* TO DO
Copy word for word, and only, the lines below from the one with "subtotal: 10852.22 -> 12250.62" through the last.
"""
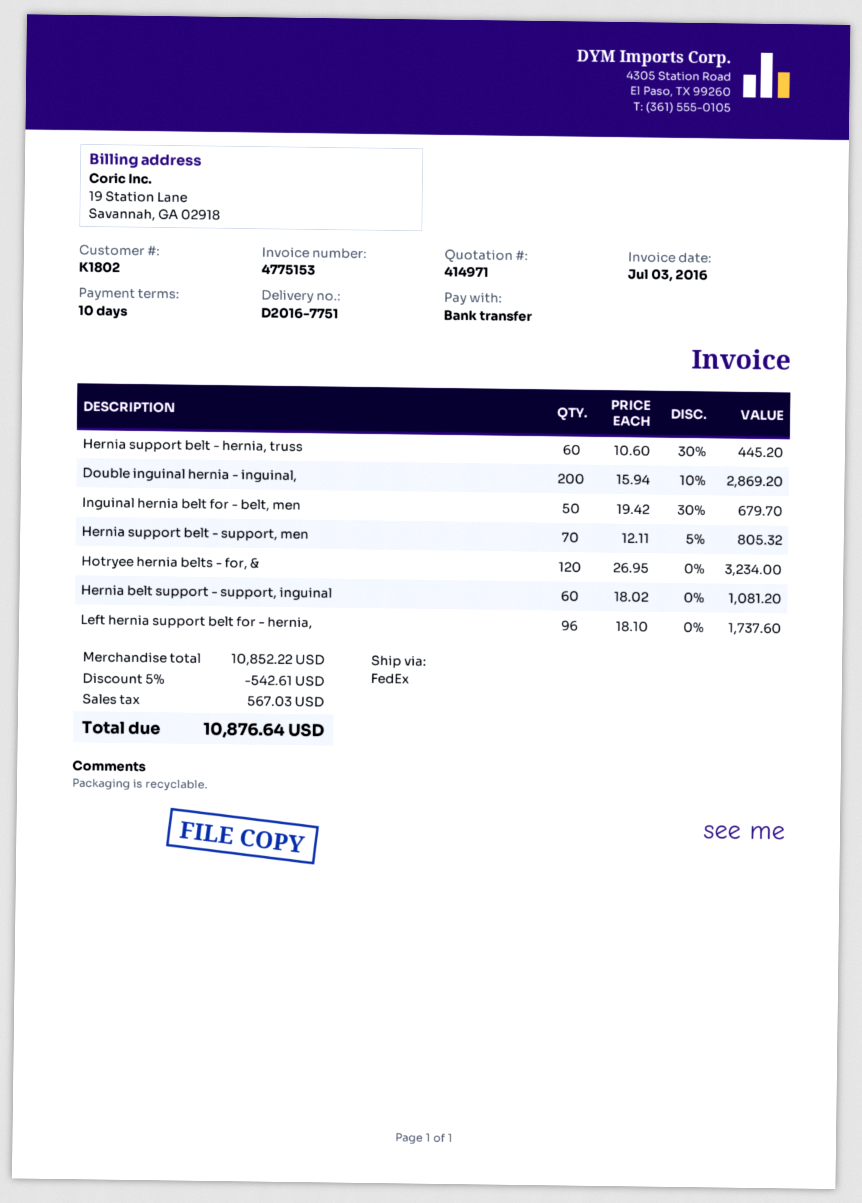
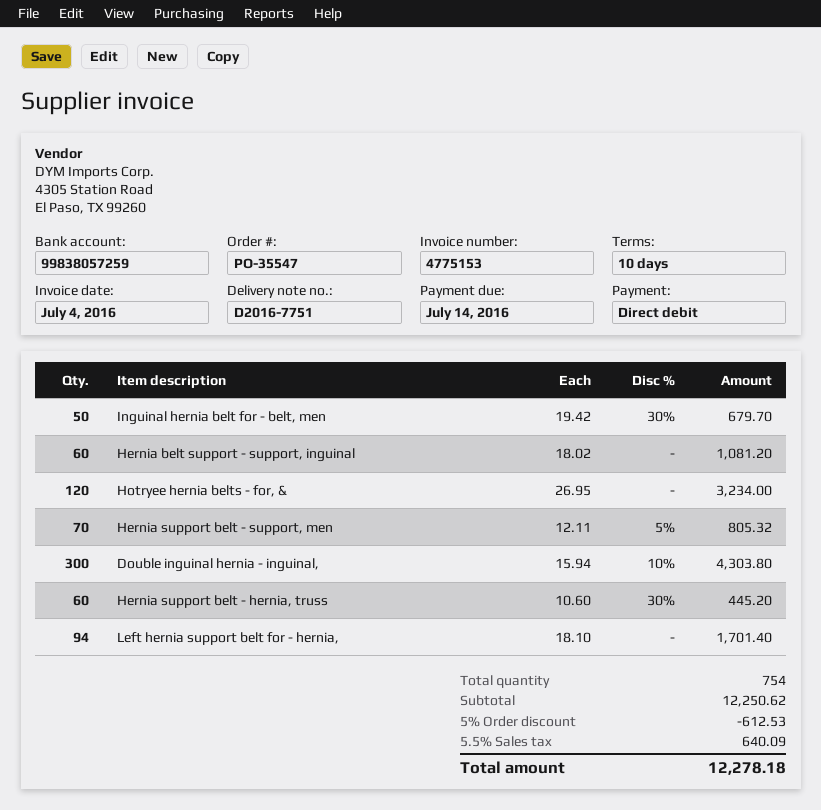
invoice date: 2016-07-03 -> 2016-07-04
payment method: bank transfer -> direct debit
Double inguinal hernia - inguinal,: 200 x 15.94 - 10% = 2869.20 -> 300 x 15.94 - 10% = 4303.80
Left hernia support belt for - hernia,: 96 x 18.10 = 1737.60 -> 94 x 18.10 = 1701.40
subtotal: 10852.22 -> 12250.62
discount: 5% = 542.61 -> 5% = 612.53
tax: 567.03 -> 640.09
total: 10876.64 -> 12278.18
"""
* EXERCISE SOLUTION
subtotal: 10852.22 -> 12250.62
discount: 5% = 542.61 -> 5% = 612.53
tax: 567.03 -> 640.09
total: 10876.64 -> 12278.18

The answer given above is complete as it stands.